Nick Cave & The Bad Seeds

“Skeleton Tree’’ This year, three rock titans — David Bowie, Leonard Cohen, and Nick Cave — who had made peeking into the abyss crucial parts of their discography released records that dealt with mortality. Cave’s sweeping, urgent album takes a step back from the murder balladry he’s often engaged in and looks at death from the edges, with abstracted lyrics playing off the grandly dissonant music supplied by his bandmates.

Solange

“A Seat at the Table’’ The third album from Knowles is a testament to the power of unapologetically asserting oneself that gains its strength through its sparse arrangements and arresting lyrics. Balancing declarations of self (“Don’t You Wait,’’ “Don’t Touch My Hair,’’ “Don’t Wish Me Well’’) with odes to her forebears (the gently bubbling “Junie,’’ a series of brief chats with her mother and rapper/mogul Master P), Solange has crafted a personal statement that derives its potency from nuanced self-assuredness.

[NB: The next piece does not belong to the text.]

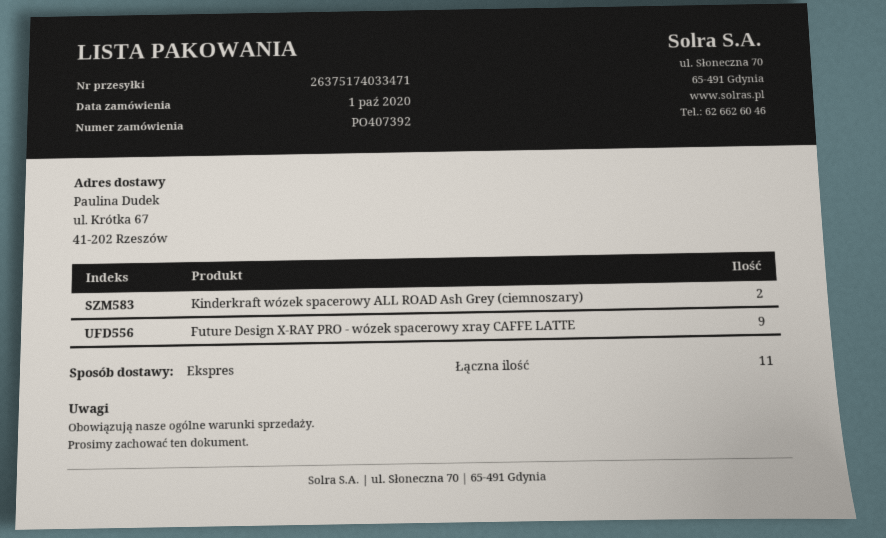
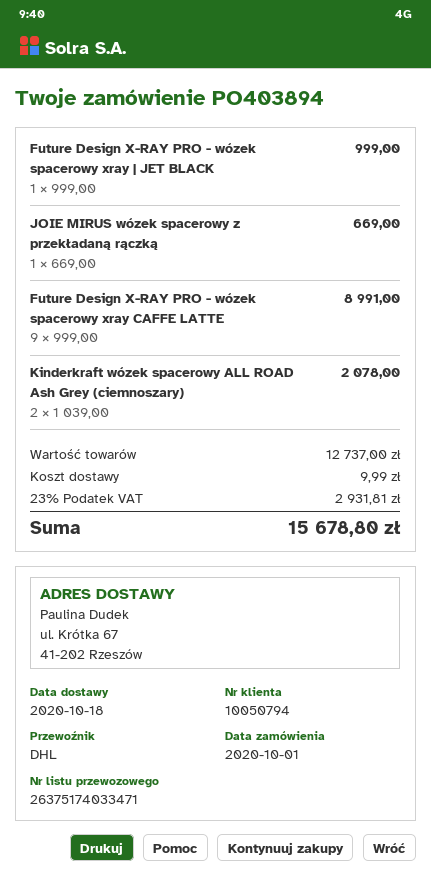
order number: PO407392 -> PO403894
shipping method: express -> DHL
Future Design X-RAY PRO - wózek spacerowy xray | JET BLACK: none -> 1
JOIE MIRUS wózek spacerowy z przekładaną rączką: none -> 1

Thao & The Get Down Stay Down

“A Man Alive’’ In order to fully explore the fallout from her father’s abandonment of her at a young age, Bay Area singer-songwriter Thao Nguyen switched up her sound, enlisting longtime friend Merrill Garbus to add jagged textures and about-to-burst loops to her vibrant pop. Songs like the bare-bones “Meticulous Bird’’ and the pensive “Astonished Man’’ are urgent and life-affirming, and the album is a powerful and hook-filled testament to art’s ability to heal.

Rihanna

“Anti’’ A searing look at womanhood from one of the most photographed stars in the galaxy, “Anti’’ turns its spotlight on the side of Rihanna that isn’t visible in her many paparazzi shots. Whirling through styles — clamorous trap on “Woo,’’ dub-tinged sourness on “Consideration,’’ towering balladry on the soaring “Love on the Brain’’ — “Anti’’ puts the peculiar type of loneliness and weariness particular to this always-on age on full display.

BIGGEST SURPRISE

Birthing Hips

“No Sorry’’ Combining post-punk’s spikiness, doom-metal’s sludgy low ends, twist-tie approaches to songcraft, and the confetti-cannon presence of vocalist Carrie Furniss, this Boston band explodes every expectation currently laboring under the rubric of “punk.’’ Their delightful, breakneck debut turns sighing ballads into platforms for dissonant guitar noodling (“What Am I Today?’’) and throws mud in the eye of “women in rock’’ ideals (“Sex Bias’’).